Interrompi a frase com um beijo e disse:
— Eu te amo.
Como chovia muito, nos arriscamos como adolescentes. Ficamos nos beijando dentro do carro. Fui embora totalmente embevecido por aquela menina que seria durante muitos meses uma mulher extraordinária para mim.
Sempre que leio seus textos penso que o mundo continua girando e as histórias acontecendo. Que aquele homem com o qual sonhei e fantasiei tanto, deva estar hoje conhecendo pessoas, ninfetas ou mulheres feitas, cheias de atrativo e beleza. Penso que focar no trabalho alivia a sensação de desconforto e que quando eu olhar ao redor novamente, verei cores, pessoas e histórias. Sim Mauro, viajar com vc é se passar a limpo. Obrigada por mais um mimo.
Muitíssimo obrigado pelo elogio, dos mais bonitos que já tive.
Tudo certo. A paquera, a investida, o beijo, mas pelo jeito acabou….
Gostaria de entender, como uma pessoa, e o teu caso não é o primeiro que tenho conhecimento, consegue separar-se e continuar morando na mesma casa.
O sentimento de traição que sentisses foi em relação a ter aprendido sobre música com tua ex e estar usando esse conhecimento com está até então um pequeno flerte? Aprendizagem, conhecimento adquirido, não importa a origem, colocamos em prática qdo necessário. E se eu tivesse mais intimidade com vc, diria que até sexo aprendemos na prática com alguém. Nem por nós sentimos traidores qdo usamos esta aprendizagem com outra pessoa. Risos.

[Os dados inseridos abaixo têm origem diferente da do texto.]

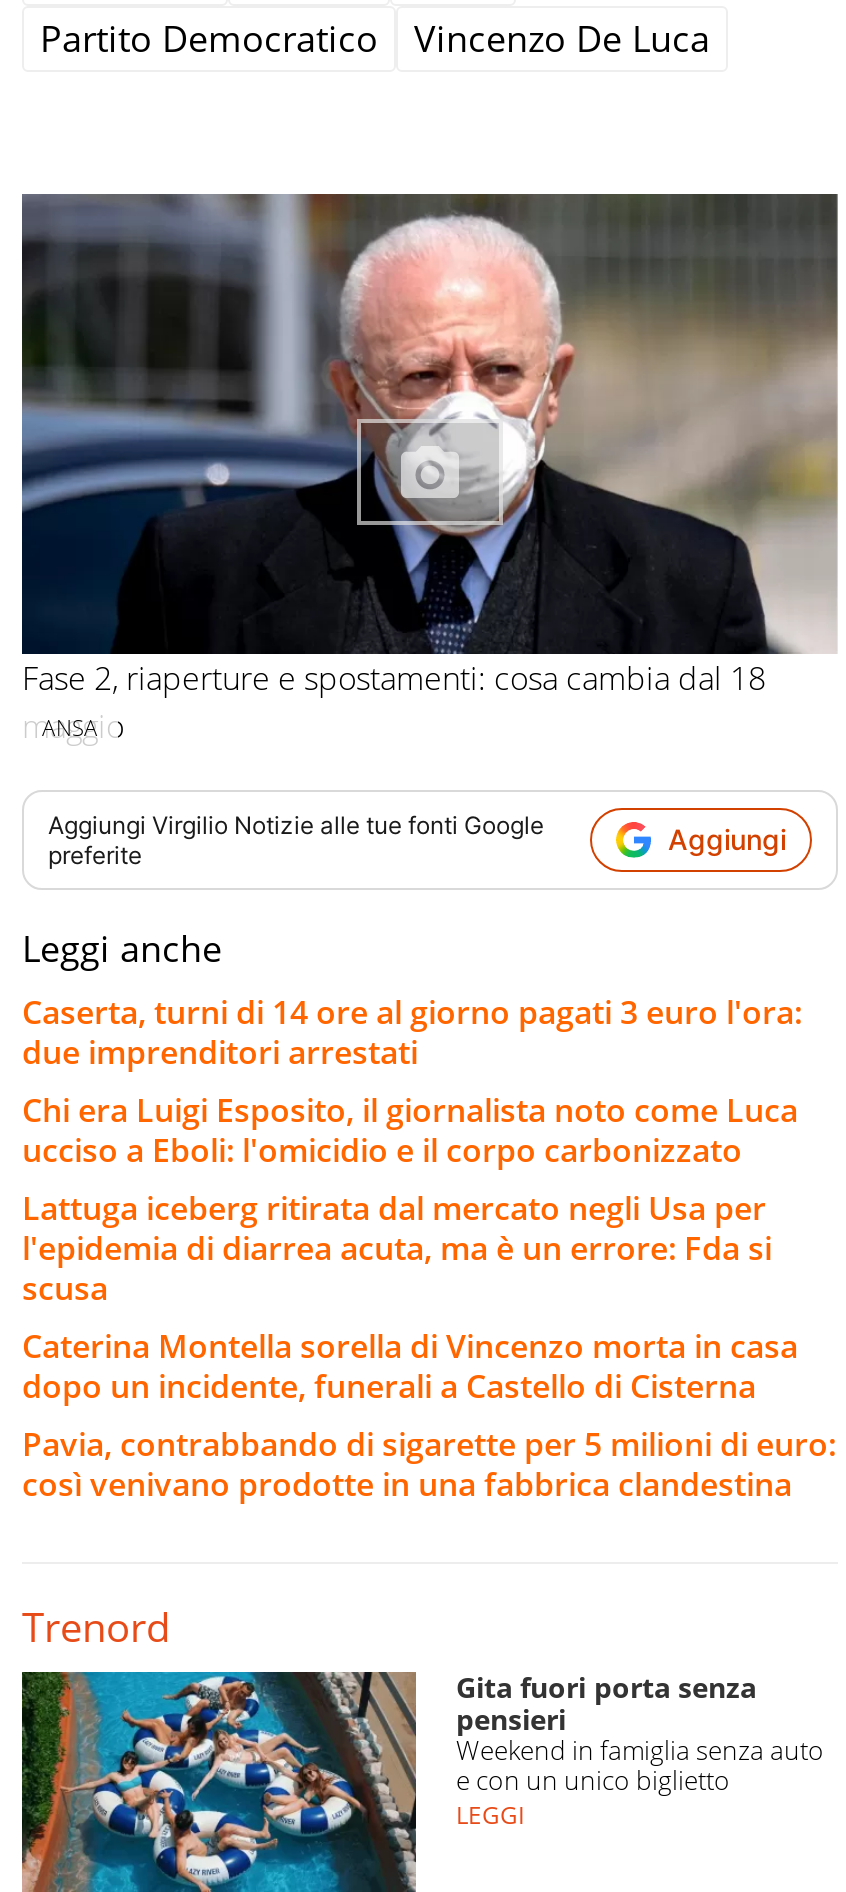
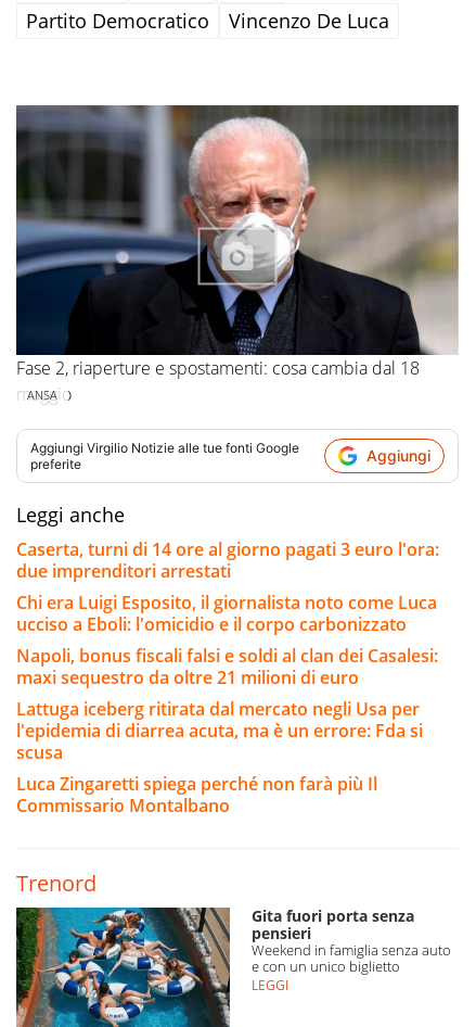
none -> [16,643,438,689] Napoli, bonus fiscali falsi e soldi al clan dei Casalesi: | maxi sequestro da oltre 21 milioni di euro
moved [22,1185,772,1309] -> [16,696,423,764]: Lattuga iceberg ritirata dal mercato negli Usa per | l'epidemia di diarrea acuta, ma è un errore: Fda si | scusa
[22,1323,836,1505] Caterina Montella sorella di Vincenzo morta in casa | dopo un incidente, funerali a Castello di Cisterna | Pavia, contrabbando di sigarette per 5 milioni di euro: | così venivano prodotte in una fabbrica clandestina -> [16,771,377,817] Luca Zingaretti spiega perché non farà più Il | Commissario Montalbano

Obrigado pela sinceridade e por ser direta, me deixa a vontade. Fiquei sob o mesmo teto por não ter como financeiramente resolver a questão, quando pudemos, resolvemos. Realmente acabou. Quanto ao que senti pode ser por nunca ter me imaginado naquela situação.
Sempre bom poder trocar idéias assim. Obrigado.